The Open Knowledge Format (OKF) is an open specification, published by Google Cloud's Data Cloud team on June 12, 2026, for writing down knowledge in a way both people and AI models can read. In Google's words, it "formalizes the LLM-wiki pattern into a portable, interoperable format." In plain terms: it's a folder of Markdown files.

That's most of it. Each concept is a Markdown file with a little YAML frontmatter at the top, and concepts link to each other with ordinary Markdown links, so the folder becomes a graph of related ideas. There's no database, no API, no account. The spec is almost aggressive about how plain it is — "if you can cat a file, you can read OKF; if you can git clone a repo, you can ship it." Google's own post puts it the same way: "no new runtime, no required SDK," and it "will never require a proprietary account or SDK to read, write, or serve."

The format asks for exactly one thing from every concept: a type field in that frontmatter, saying what kind of thing the file describes. Everything else — a title, a description, tags, a timestamp — is recommended but optional. Leave the title out and a reader is allowed to fall back to the filename. One more detail worth holding onto: this is version 0.1, marked "Draft." The spec is ten days old as I write this, and the repository notes plainly that it's "not an official Google product." Keep that in your pocket; it matters for everything below.

Hold on — is OKF even meant for the public web?

This is the part the SEO takes skip, and it's the whole ballgame: Google didn't build OKF for your marketing site.
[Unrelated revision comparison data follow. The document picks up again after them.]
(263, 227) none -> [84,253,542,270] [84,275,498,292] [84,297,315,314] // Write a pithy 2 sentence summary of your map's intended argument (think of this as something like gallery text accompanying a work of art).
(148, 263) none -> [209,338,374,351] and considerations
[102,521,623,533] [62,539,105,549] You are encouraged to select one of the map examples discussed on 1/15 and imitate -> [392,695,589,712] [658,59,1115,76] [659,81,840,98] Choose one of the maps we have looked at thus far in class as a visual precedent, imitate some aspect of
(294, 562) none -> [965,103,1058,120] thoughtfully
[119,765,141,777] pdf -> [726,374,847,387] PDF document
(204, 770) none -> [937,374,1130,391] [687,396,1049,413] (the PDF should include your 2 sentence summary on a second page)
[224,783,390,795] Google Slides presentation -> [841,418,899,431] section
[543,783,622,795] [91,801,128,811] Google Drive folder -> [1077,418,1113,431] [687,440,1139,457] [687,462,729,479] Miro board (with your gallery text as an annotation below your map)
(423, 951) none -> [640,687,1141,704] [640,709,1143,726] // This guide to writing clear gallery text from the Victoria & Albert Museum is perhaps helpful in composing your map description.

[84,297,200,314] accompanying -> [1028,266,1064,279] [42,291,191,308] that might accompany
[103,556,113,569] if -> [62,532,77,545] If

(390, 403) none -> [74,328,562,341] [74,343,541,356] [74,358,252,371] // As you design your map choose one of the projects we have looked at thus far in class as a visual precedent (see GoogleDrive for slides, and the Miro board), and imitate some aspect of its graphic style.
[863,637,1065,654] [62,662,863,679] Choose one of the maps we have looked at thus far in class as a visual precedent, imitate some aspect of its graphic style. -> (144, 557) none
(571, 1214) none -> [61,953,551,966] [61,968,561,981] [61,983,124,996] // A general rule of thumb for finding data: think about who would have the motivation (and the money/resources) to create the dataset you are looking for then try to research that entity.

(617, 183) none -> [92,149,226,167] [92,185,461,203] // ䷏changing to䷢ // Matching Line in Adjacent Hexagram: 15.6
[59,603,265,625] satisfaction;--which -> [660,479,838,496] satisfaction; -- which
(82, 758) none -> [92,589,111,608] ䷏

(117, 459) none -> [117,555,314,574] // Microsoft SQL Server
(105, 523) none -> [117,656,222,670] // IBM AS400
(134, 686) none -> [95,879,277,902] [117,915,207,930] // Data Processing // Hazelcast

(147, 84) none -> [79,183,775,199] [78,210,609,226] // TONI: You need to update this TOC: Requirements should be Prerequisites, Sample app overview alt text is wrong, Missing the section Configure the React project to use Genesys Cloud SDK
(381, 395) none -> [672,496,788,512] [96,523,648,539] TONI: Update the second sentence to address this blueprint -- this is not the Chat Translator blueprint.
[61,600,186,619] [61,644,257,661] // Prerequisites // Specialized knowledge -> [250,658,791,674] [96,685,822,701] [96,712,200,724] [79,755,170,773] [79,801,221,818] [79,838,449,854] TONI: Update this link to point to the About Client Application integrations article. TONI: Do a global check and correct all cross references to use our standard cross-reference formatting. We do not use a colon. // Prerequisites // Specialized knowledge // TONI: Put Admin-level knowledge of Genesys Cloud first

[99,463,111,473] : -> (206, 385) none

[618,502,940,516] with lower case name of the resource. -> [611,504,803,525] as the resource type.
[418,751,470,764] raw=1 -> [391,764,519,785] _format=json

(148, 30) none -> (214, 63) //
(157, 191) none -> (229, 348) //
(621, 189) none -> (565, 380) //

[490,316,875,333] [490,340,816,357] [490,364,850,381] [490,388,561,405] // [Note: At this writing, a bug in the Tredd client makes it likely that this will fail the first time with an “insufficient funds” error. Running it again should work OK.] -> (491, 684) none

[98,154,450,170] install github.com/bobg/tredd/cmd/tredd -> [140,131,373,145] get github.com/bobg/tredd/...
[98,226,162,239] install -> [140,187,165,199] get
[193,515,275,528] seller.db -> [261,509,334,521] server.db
It built it for the knowledge that lives inside a company. Read the launch post and the examples are all internal — "the schema of a table, your business' meaning of a metric, the runbook for an incident, the join paths between two systems." The problem OKF sets out to solve is that a company's own AI agents can't reason about its own data because the context is scattered across wikis, dashboards, and people's heads. OKF is a tidy, portable way to hand that internal context to your internal models.

Which means the thing half my feed is excited about — publishing an OKF bundle at yoursite.com/okf/ so the AI search engines pick you up — isn't what Google described at all. It's a clever repurposing by the SEO community. Suganthan Mohanadasan, one of the first people to actually build a public bundle, says it straight: "Pointing it at a website is a repurposing. A good one, but a repurposing," and "Google built it for data teams sharing tables and metrics, not for blogs."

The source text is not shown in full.